Sunday, August 23, 2009

Last Thoughts On John Updike

I was touched by Julian Barnes’ essay about John Updike. So much of what Updike wrote resonates with me: I’m another of those who in Updike’s words, "....recognizes that I have never really left Pennsylvania, that it is where the self I value is stored, however infrequently I check on its condition." I was western Pa., he was eastern.

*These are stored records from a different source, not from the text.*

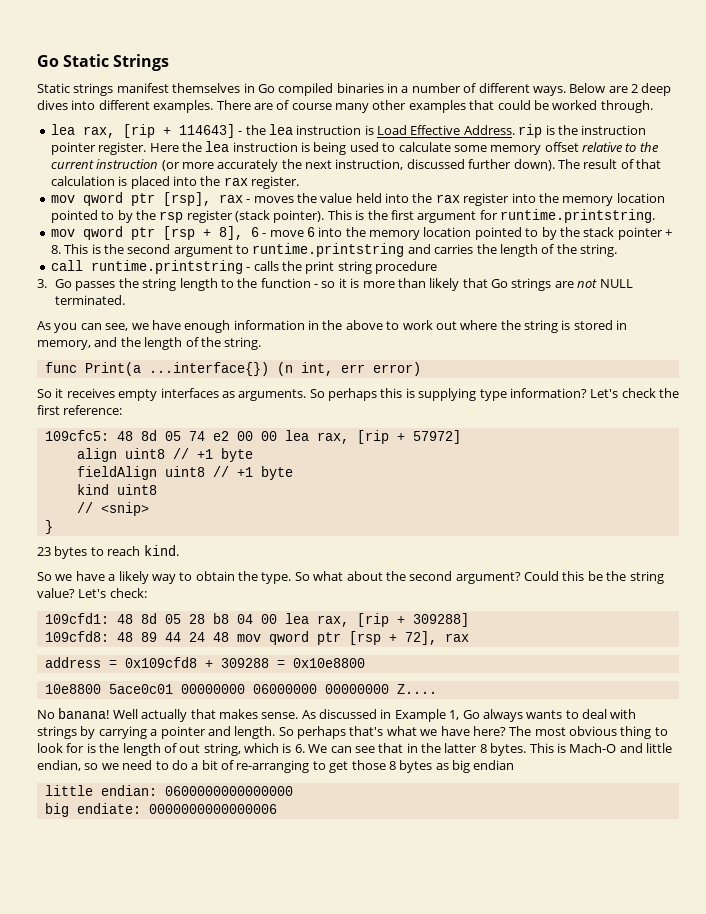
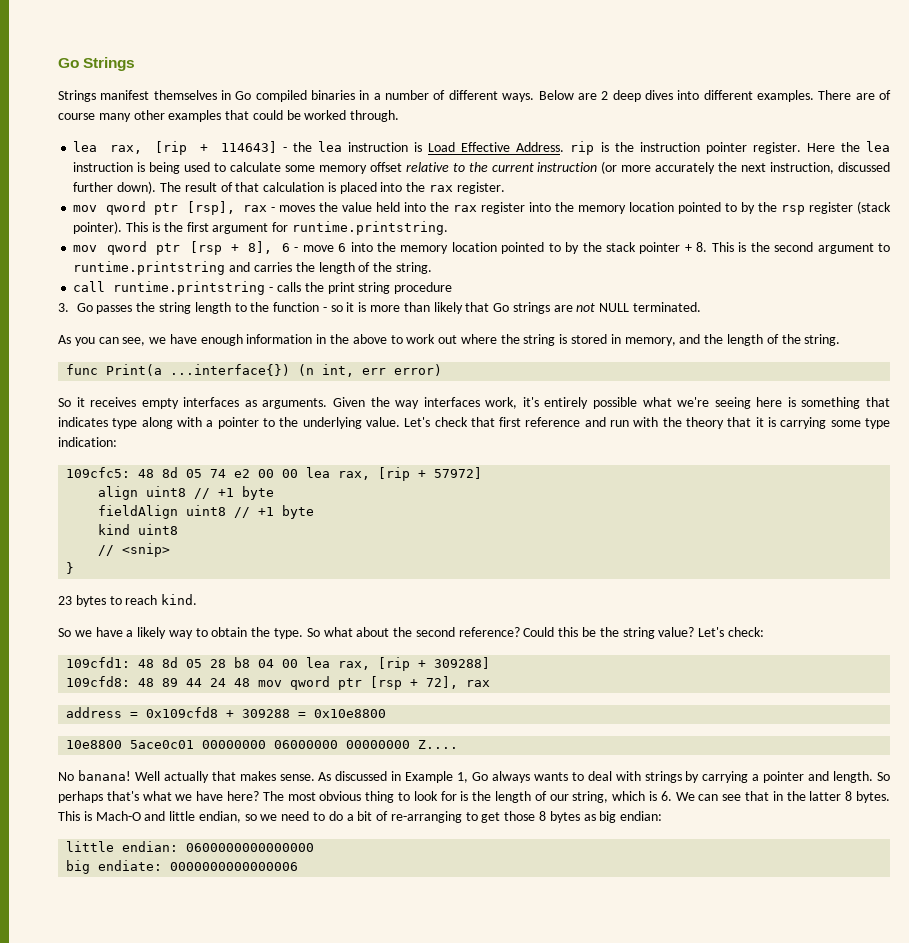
[37,54,110,67] Go Static -> [58,58,79,68] Go
[37,83,114,96] Static strings -> [58,90,96,102] Strings
[309,388,679,401] [37,405,123,415] So perhaps this is supplying type information? Let's check the first reference: -> [333,397,890,409] [58,417,891,429] [58,437,117,447] Given the way interfaces work, it's entirely possible what we're seeing here is something that indicates type along with a pointer to the underlying value. Let's check that first reference and run with the theory that it is carrying some type indication:
[455,572,521,584] argument? -> [458,627,520,637] reference?
[179,744,201,753] out -> [549,794,569,801] our
[473,760,515,770] endian -> [620,811,663,821] endian:

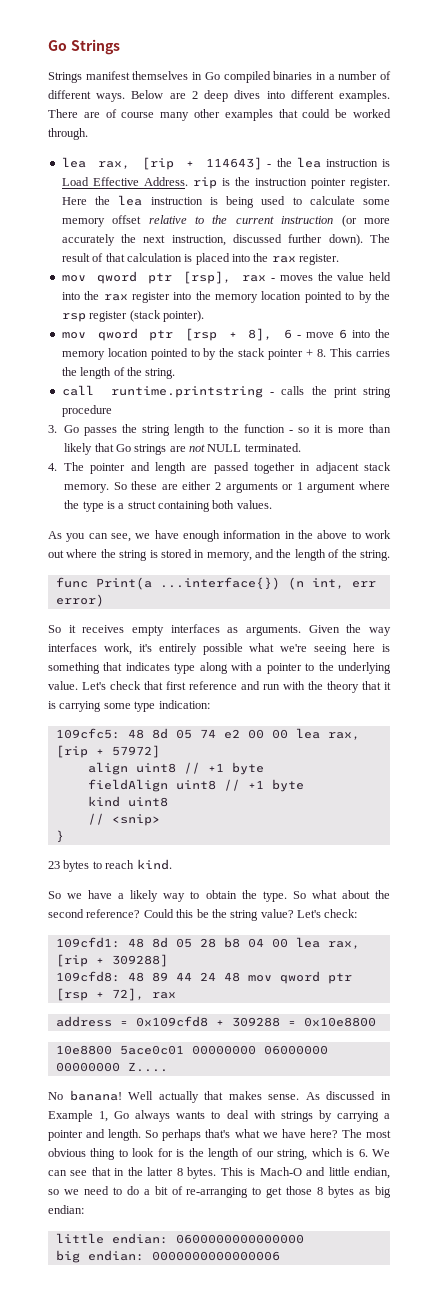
[126,221,448,235] This is the first argument for runtime.printstring. -> (204, 316) none
[738,242,891,254] [73,261,251,275] is the second argument to runtime.printstring and -> (353, 352) none
(701, 307) none -> [48,462,391,474] [64,481,390,493] [64,500,272,512] // 4. The pointer and length are passed together in adjacent stack memory. So these are either 2 arguments or 1 argument where the type is a struct containing both values.
[98,860,163,871] endiate: -> [87,1250,144,1261] endian:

John Updike has been labeled many things, but prescient is not one I know of. I would like to add it as one of his gifts. I refer to "White on White" in his 1982 book "Bech is Back". In his fashion, Bech was observing the female contingent at another party he had reluctantly agreed to attend. As so often with Bech he managed to go further than stare, and gained the ear of one with whom he quickly arranged a tryst. Bech would have to wait until she finished her work there. The host had his female mud wrestlers attending with instructions to mingle. She was one of them. A second Amazon soon sauntered by, smiled in welcome and said to Bech,

“’Hey, man.’
‘Hey, he answered.’
‘What juice you groovin’ on?’
‘Noble dispassion,’ he answered.”

Bech realized through the white paint of her face makeup that she was black. Then Updike wrote, "America at heart is black, he (Bech) saw. Snuggling into the jazz that sings to our bones, we feel that the negro lives deprived and naked among us as the embodiment of truth, and that when the castle of credit cards collapses a black god will redeem us."

The "credit cards" and "black god" seem germane at the moment. Whether redemption will come is uncertain. Gods are in the mind's eye. Still, his sentence stands as a harbinger.